Nutrition management and irrigation programming are fundamental in postharvest to maximize the productive potential of a cherry orchard.

Nutrition management and irrigation programming are fundamental in postharvest to maximize the productive potential of a cherry orchard.

The productive potential of an orchard is directly related to the cultural management that ensures the integrity of the plant in the extensive post-harvest period, which also coincides with the period of floral differentiation and with a very important moment, which is the accumulation of carbon reserves and nitrogenous.

The postharvest period begins about 90-120 days after full flower (DDPF) and is recognized as the root recovery period of orchards in most rootstocks. This root recovery is associated with two very important processes, such as nutrition management and irrigation programming.

In general, much of the nutrition in cherry trees is focused on postharvest. In vigorous or medium vigor rootstocks, postharvest nitrogen fertilization should be incorporated around 70 to 80% of the annual amount, as well as with respect to potassium and finish completing the demand for other nutrients such as magnesium, often calcium and phosphorus. In this sense, cherry postharvest, in nutritional terms, should not be neglected.

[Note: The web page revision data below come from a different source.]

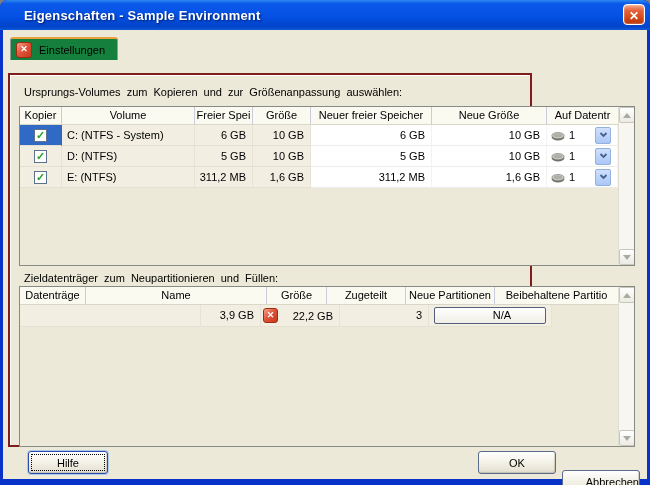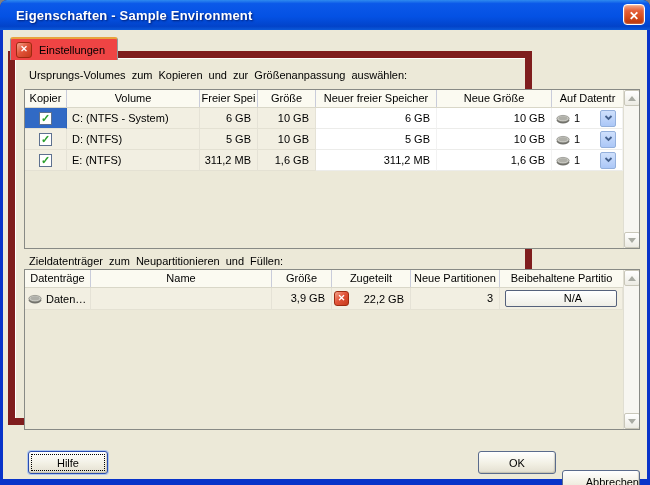"Eigenschaften - Sample Environment" .titlebar .title { padding-left: 16px -> 24px }
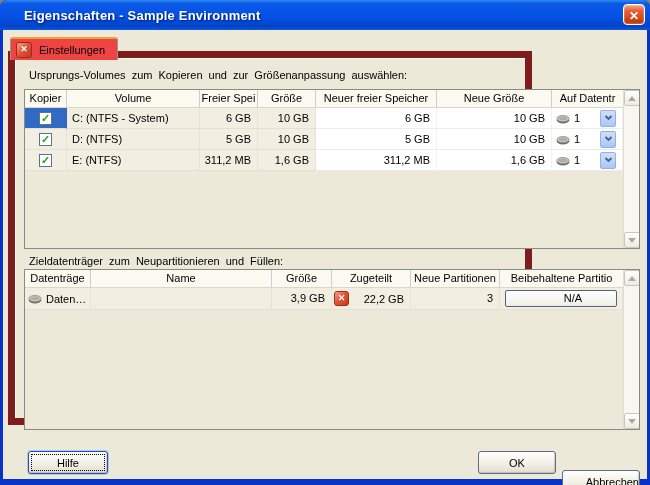"Einstellungen" .tab { background: #ef4444 -> #15803d }
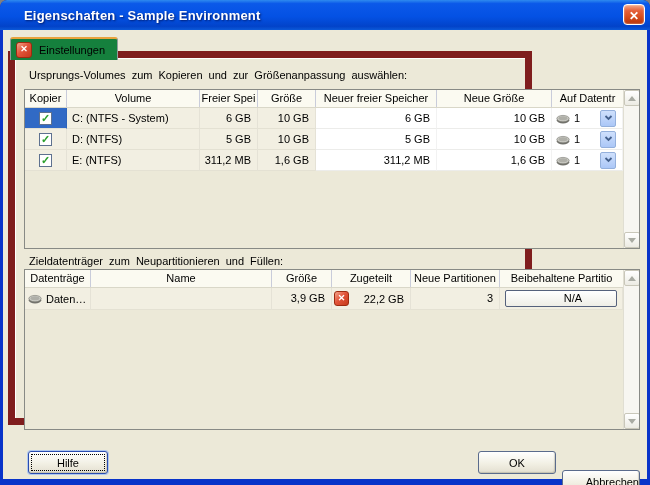"Ursprungs-Volumes zum Kopieren und zur" .tab-pane { border: 7px solid #7f1d1d -> 2px solid #7f1d1d; top: 21px -> 43px }
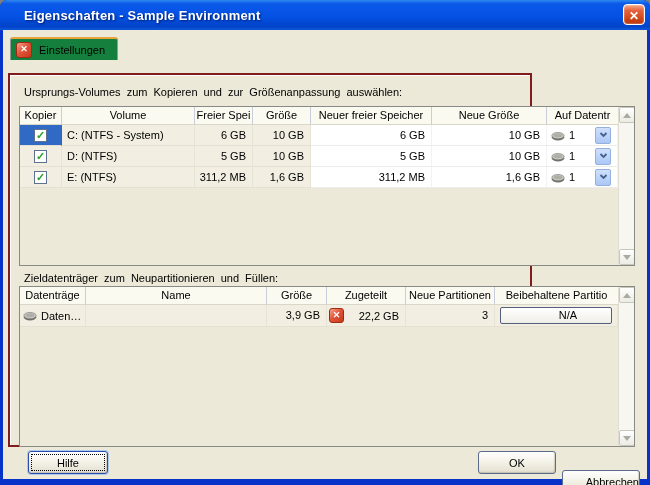"Daten…" div.td { html: <div> <svg> <ellipse></ellipse> <ellipse></ellipse> <ellipse></ellipse> </svg> <span>Daten…</span> </div> -> none }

“If we look at the action of the root system in full development, it is adapted and practically coordinated and programmed to grow, absorb and take advantage of all that is the nutritional component in terms of recovery”commented Carlos Tapia, Avium Director.

In terms of irrigation, if the plant is developing its root system, it is directly related to improving, maintaining or perfecting the entire postharvest irrigation schedule. It is super important to face irrigation at this time, from the point of view of the distribution of soil water, not necessarily the amount of water that is being placed is sufficient, but that amount has to be somehow related to the efficient distribution of water on the ground.

The literature speaks of the decrease in postharvest crop coefficients, but it has been recognized in Chile that postharvest crop coefficients can often be high, even reaching close to 1.4, considering the efficiency of the different irrigation systems, the capacity of the plant to take this water from the soil, the climatic conditions, the development, the vigor condition of the trees among others, therefore one should not only talk about the importance of the postharvest in terms of preventing stress with the use of some agents, such as sunscreens, but also as the best way to present soil nutrition, associated with optimal and timely management in this periodTapia added.

For its part, any anomaly from the point of view of stress in this period is directly detrimental to the accumulation of reserves and in parallel to the formation and development of floral primordia in the fruit centers that will participate in the production of the next season. Therefore, it is imponderable to avoid it so as not to interrupt these fundamental processes in production.Postharvest stress can occur, among other factors, due to an abiotic effect, mainly due to water deficit and/or excess temperature, and a biotic one caused by a pest or disease. Abiotic stress occurs mainly because plants, generally with less vegetative development and/or with deficit irrigation, do not have the capacity for continuous gas exchange with the atmosphere, producing stomatal closure, not capturing CO2 for the generation of sugars and a bad formation of flower primordia in the fruit centers, generating loss of fertility and malformations in fruits. It is necessary to consider that the floral induction period (IF) begins approximately 70 days after full flower (DDPF) and the floral differentiation period (DF) begins approximately 100 DDPF, both processes being highly dependent on water and thermal stability in the plant in those moments of greatest atmospheric demand.